=== WHAT THE TASK REQUIRES ===
Without including any pictures, write out all the entries exactly.

=== Stored data entries ===
-=-=-=-=-

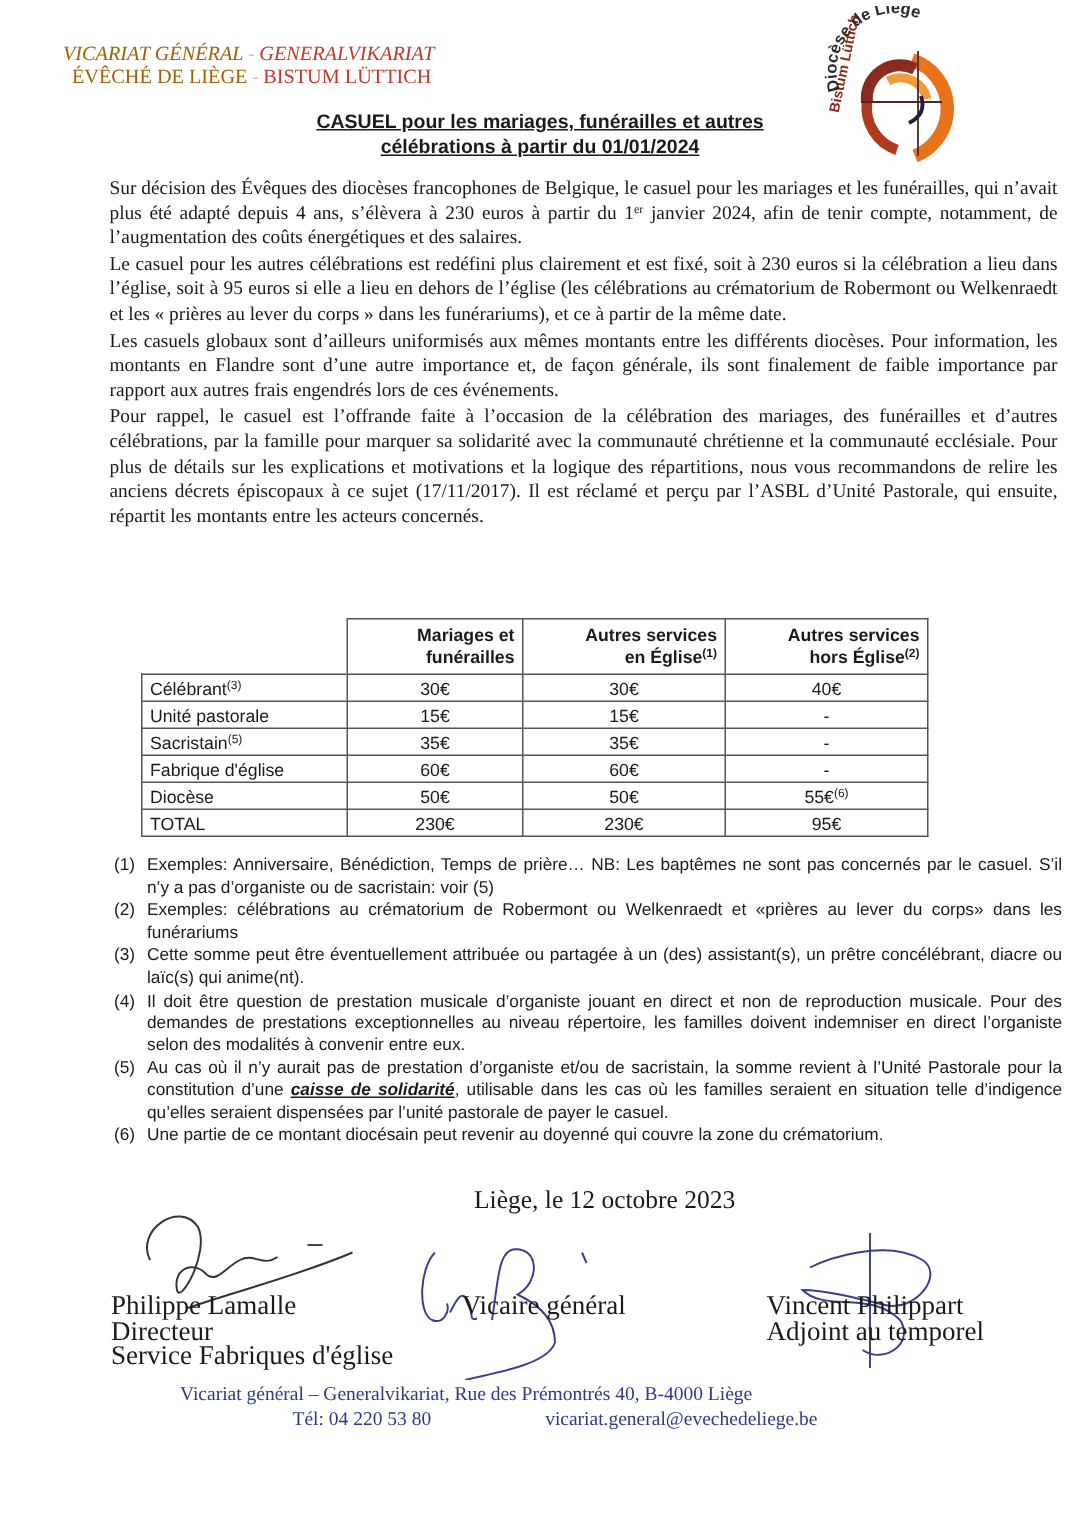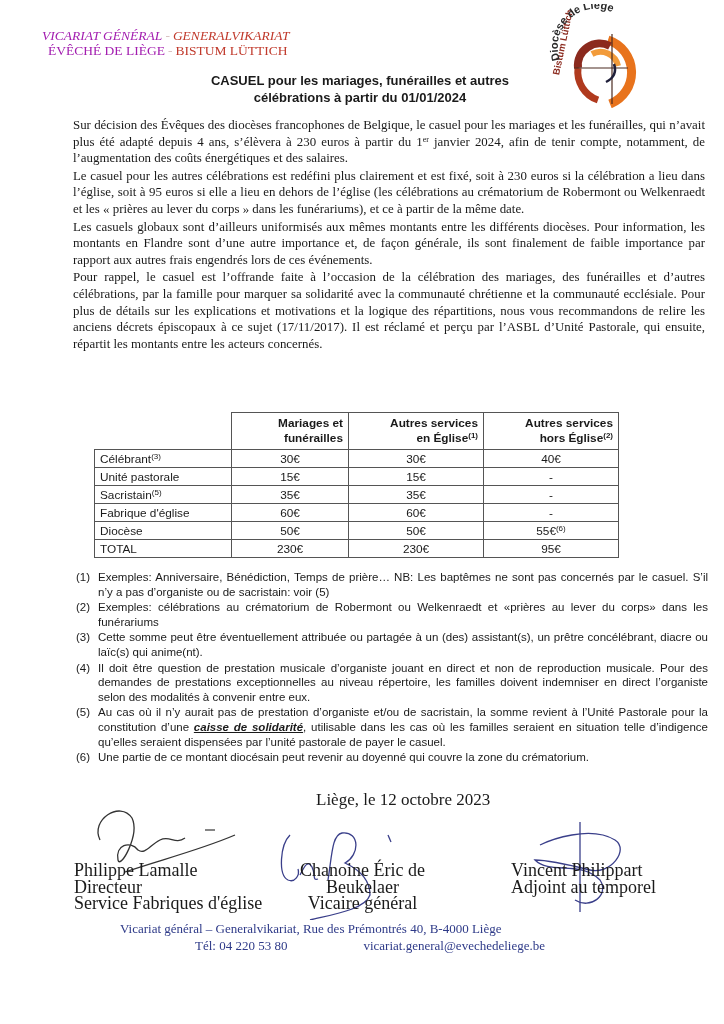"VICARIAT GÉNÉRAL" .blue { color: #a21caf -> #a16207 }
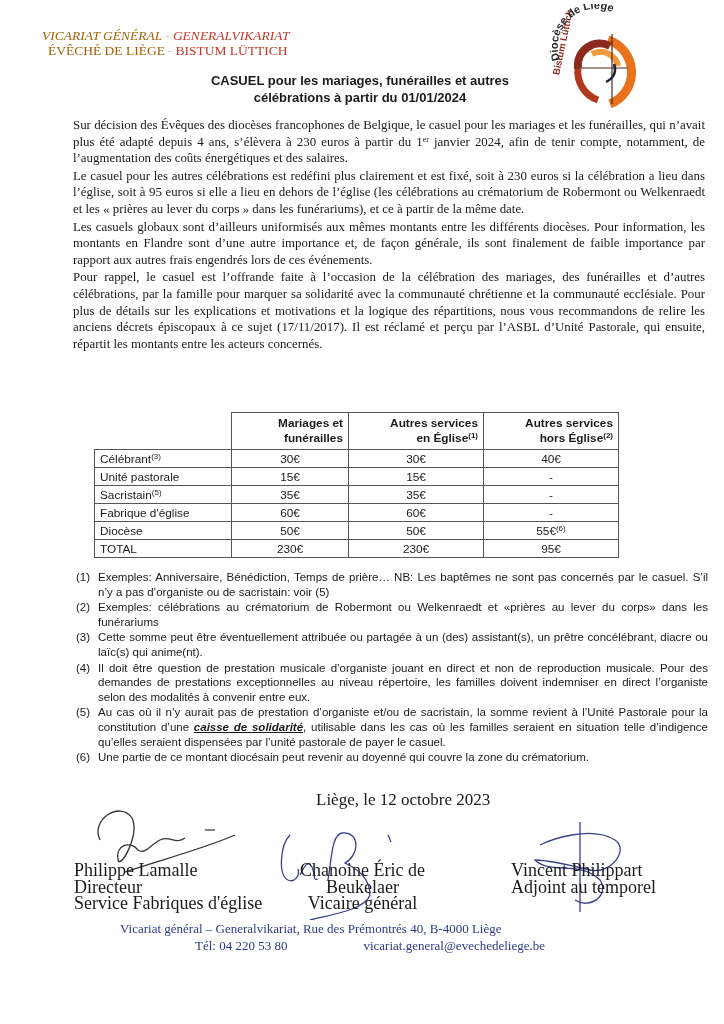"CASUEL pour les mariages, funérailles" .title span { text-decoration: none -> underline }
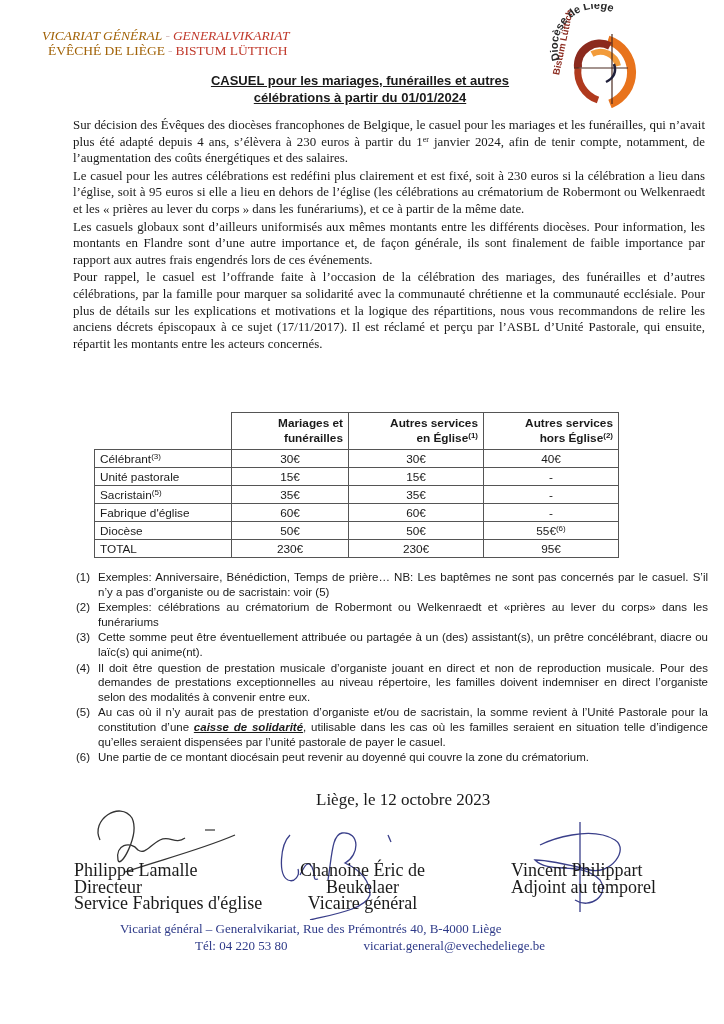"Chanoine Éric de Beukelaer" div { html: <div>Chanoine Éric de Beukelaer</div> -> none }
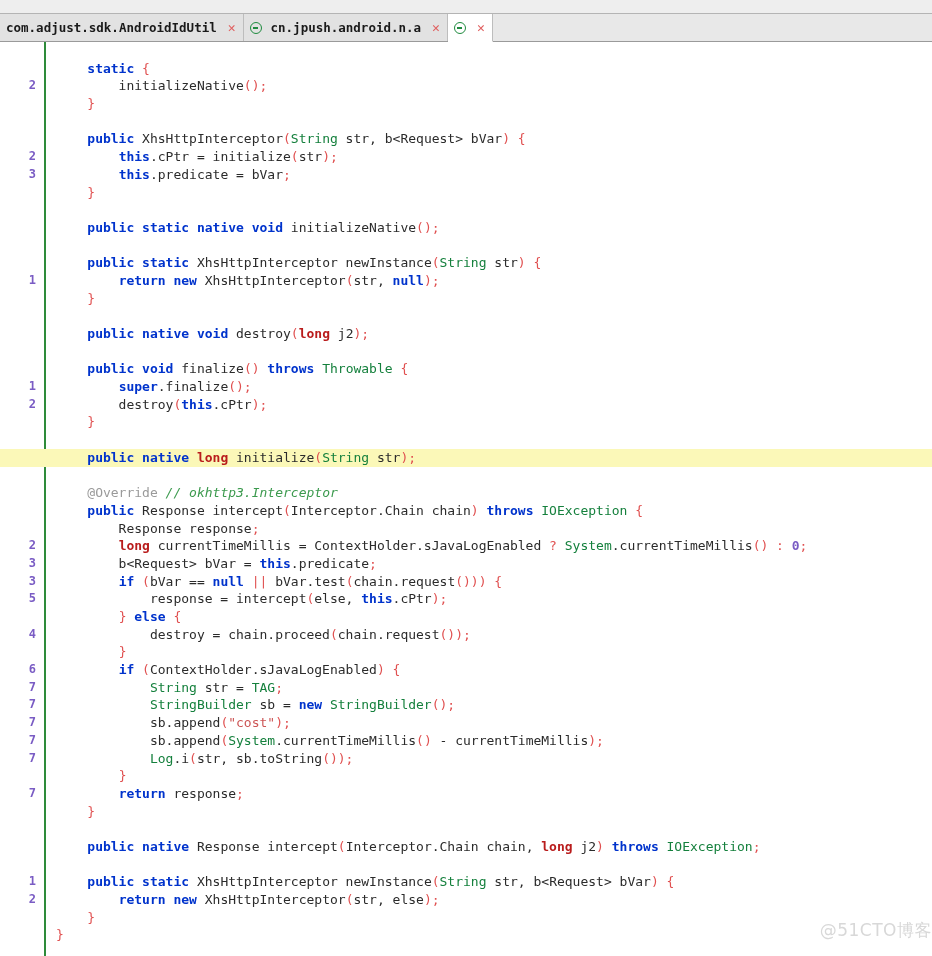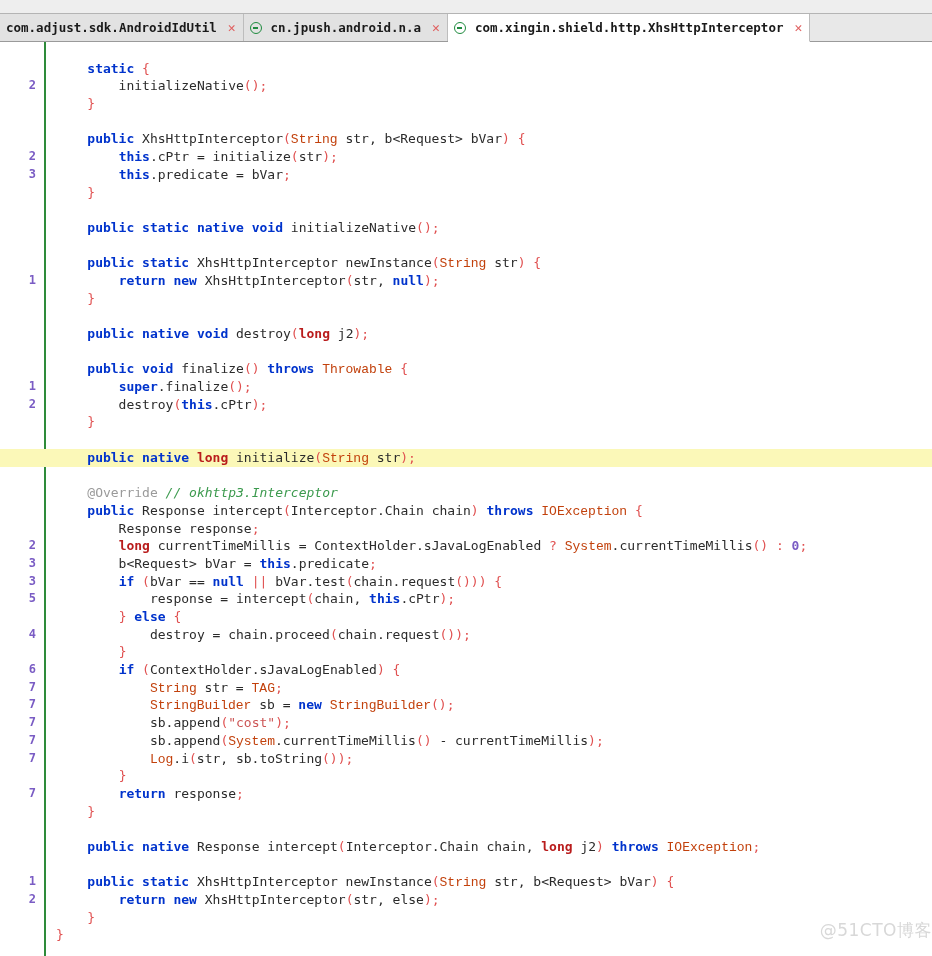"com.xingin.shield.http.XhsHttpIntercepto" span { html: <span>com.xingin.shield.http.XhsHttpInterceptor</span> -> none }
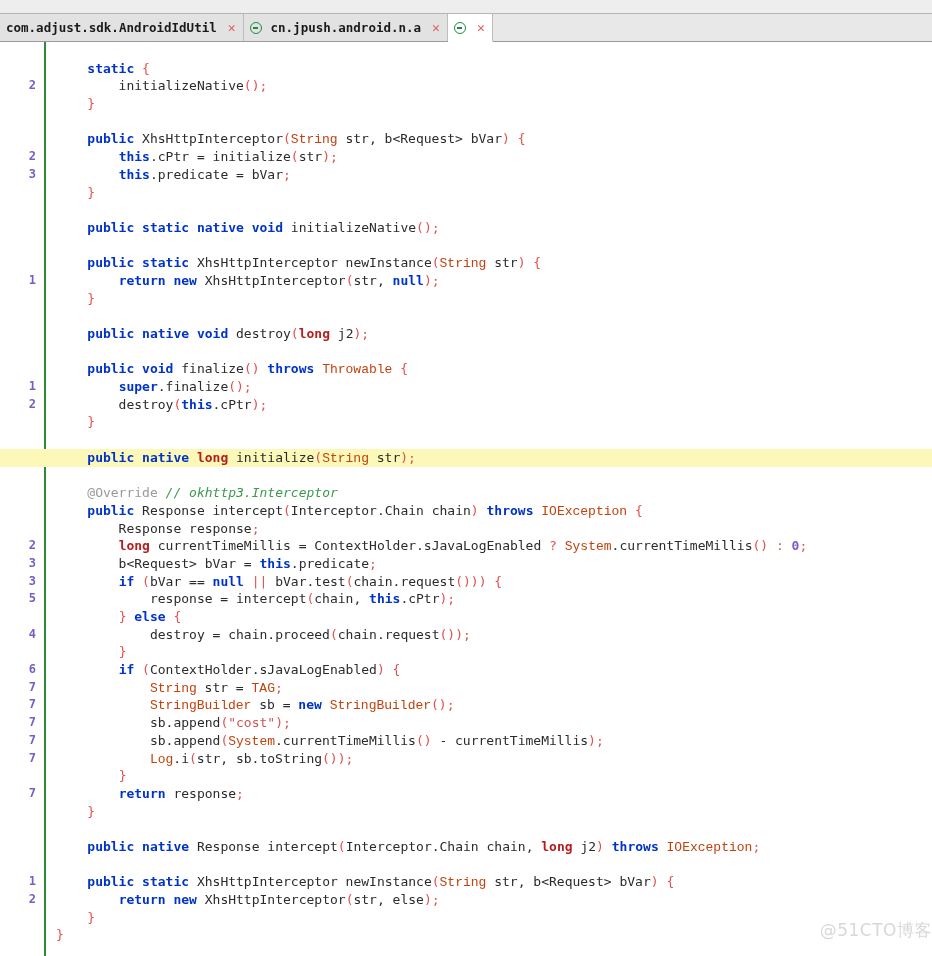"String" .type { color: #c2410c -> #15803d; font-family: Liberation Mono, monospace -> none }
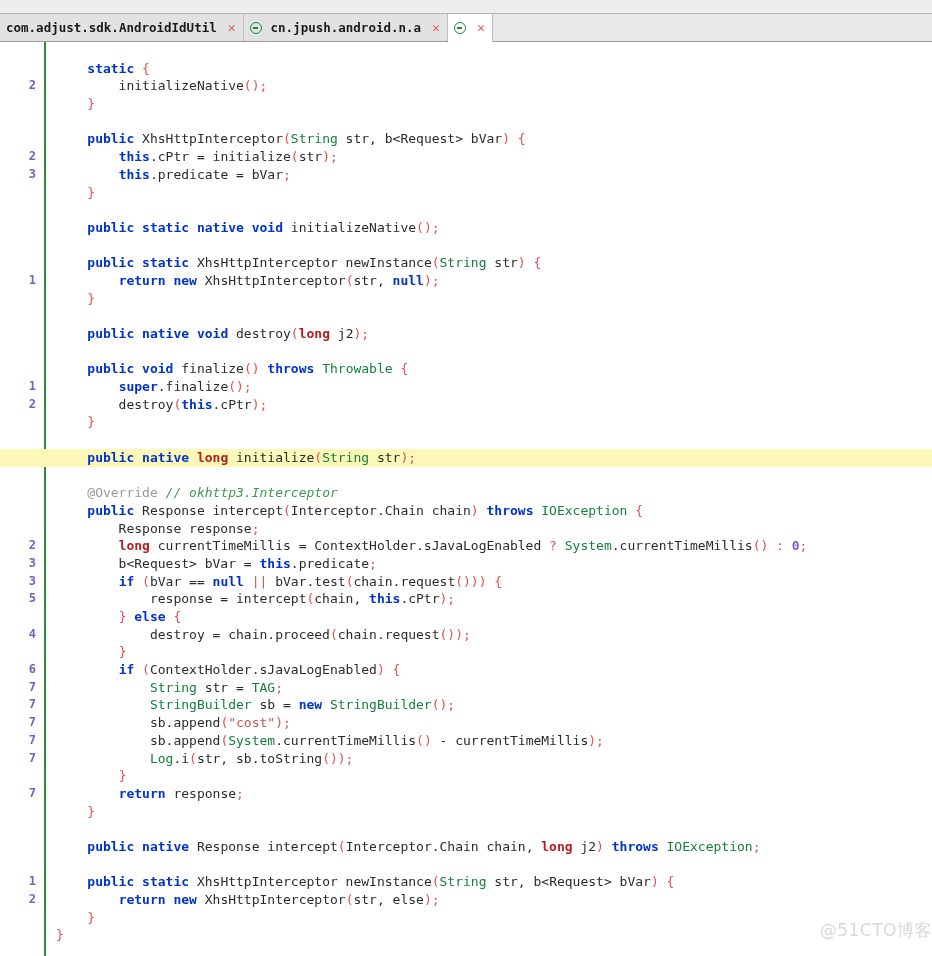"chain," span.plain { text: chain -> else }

-=-=-=-=-

=== RESPONSE AREA ===
"VICARIAT GÉNÉRAL" .blue { color: #a21caf -> #a16207 }
"CASUEL pour les mariages, funérailles" .title span { text-decoration: none -> underline }
"Chanoine Éric de Beukelaer" div { html: <div>Chanoine Éric de Beukelaer</div> -> none }
"com.xingin.shield.http.XhsHttpIntercepto" span { html: <span>com.xingin.shield.http.XhsHttpInterceptor</span> -> none }
"String" .type { color: #c2410c -> #15803d; font-family: Liberation Mono, monospace -> none }
"chain," span.plain { text: chain -> else }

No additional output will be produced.